Peter giró en redondo y vio a Caleb detrás de él, calzado aún con las zapatillas de deporte amarillas. Le venían demasiado grandes, y daba la impresión de que tenía los pies palmeados. Al mirarlo, Peter sintió un prurito de culpabilidad. Las enormes y ridículas zapatillas de Caleb constituían la prueba (la única prueba, en realidad) del aciago episodio del centro comercial. Pero también cayó en la cuenta de que, si Theo las hubiera visto, habría prorrumpido en carcajadas. Habría descubierto la gracia mucho antes que Peter.
—¿Te encargaste tú del nombre de Zander?
Caleb encogió los hombros.
—Soy muy bueno con el cincel. Supongo que no podía encargarse nadie más. —El muchacho hizo una pausa y miró detrás de Peter.
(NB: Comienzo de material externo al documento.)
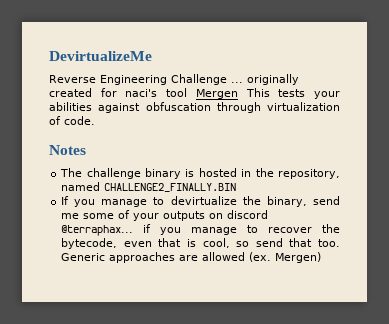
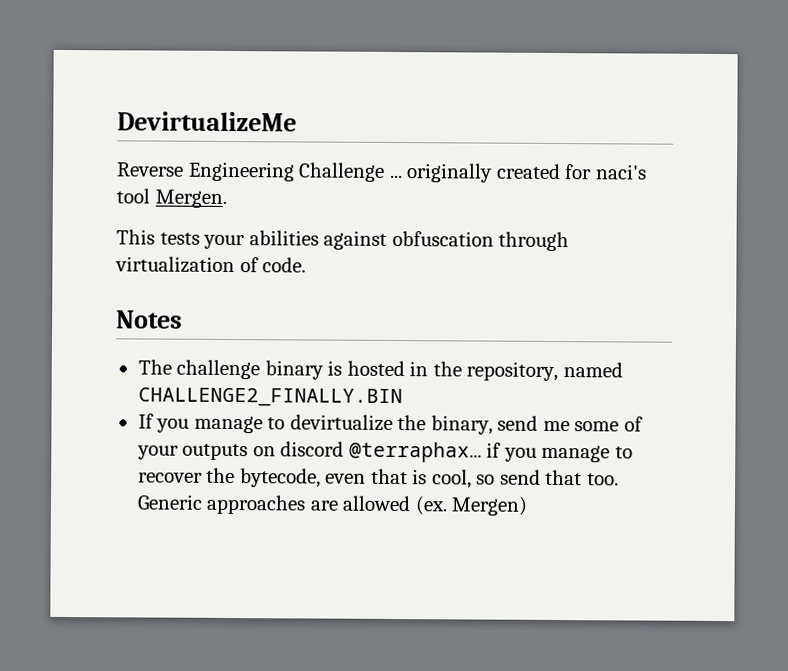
- Reverse Engineering Challenge ... originally created for naci's tool Mergen This tests your abilities against obfuscation through virtualization of code.
+ Reverse Engineering Challenge ... originally created for naci's tool Mergen.
+ This tests your abilities against obfuscation through virtualization of code.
Durante un instante, sus ojos parecieron nublarse—. Es estupendo que dispararas como lo hiciste. Zander odiaba a los virales. Pensaba que la peor cosa del mundo era que lo secuestraran a uno. Me alegro de que no fuera uno de ellos demasiado tiempo.
Peter lo decidió entonces. No escribiría el nombre de Theo en la Lápida, ni tampoco lo haría otro. Al menos, hasta que estuviera seguro.
—¿Dónde te alojas? —preguntó a Caleb.
—En los barracones. ¿Dónde, si no?
Peter alzó un hombro para indicar la mochila.
—¿Te importa si te acompaño?
—Como quieras.
Sólo más tarde, después de que Peter hubiera sacado sus pertenencias de la bolsa y se hubiera tendido por fin en el colchón, hundido y demasiado blando, cayó en la cuenta de que los ojos de Caleb habían escudriñado la Lápida. No lo hizo en busca del nombre de Zander, sino más arriba, donde había un grupo de tres (Richard y Marilyn Jones), y debajo, Nancy Jones, la hermana mayor de Caleb. Su padre, que era mecánico, había muerto a consecuencia de una caída desde las luces durante las primeras y frenéticas horas de la Noche Oscura. Su madre y su hermana habían muerto en el Asilo, aplastadas por el techo al derrumbarse. Caleb tenía escasas semanas de vida.
Fue entonces cuando comprendió por qué Alicia lo había conducido al tejado de la central eléctrica. No tenía nada que ver con las estrellas. Caleb Jones era un huérfano de la Noche Oscura, al igual que ella. Nadie iba a defenderlo, salvo Alicia.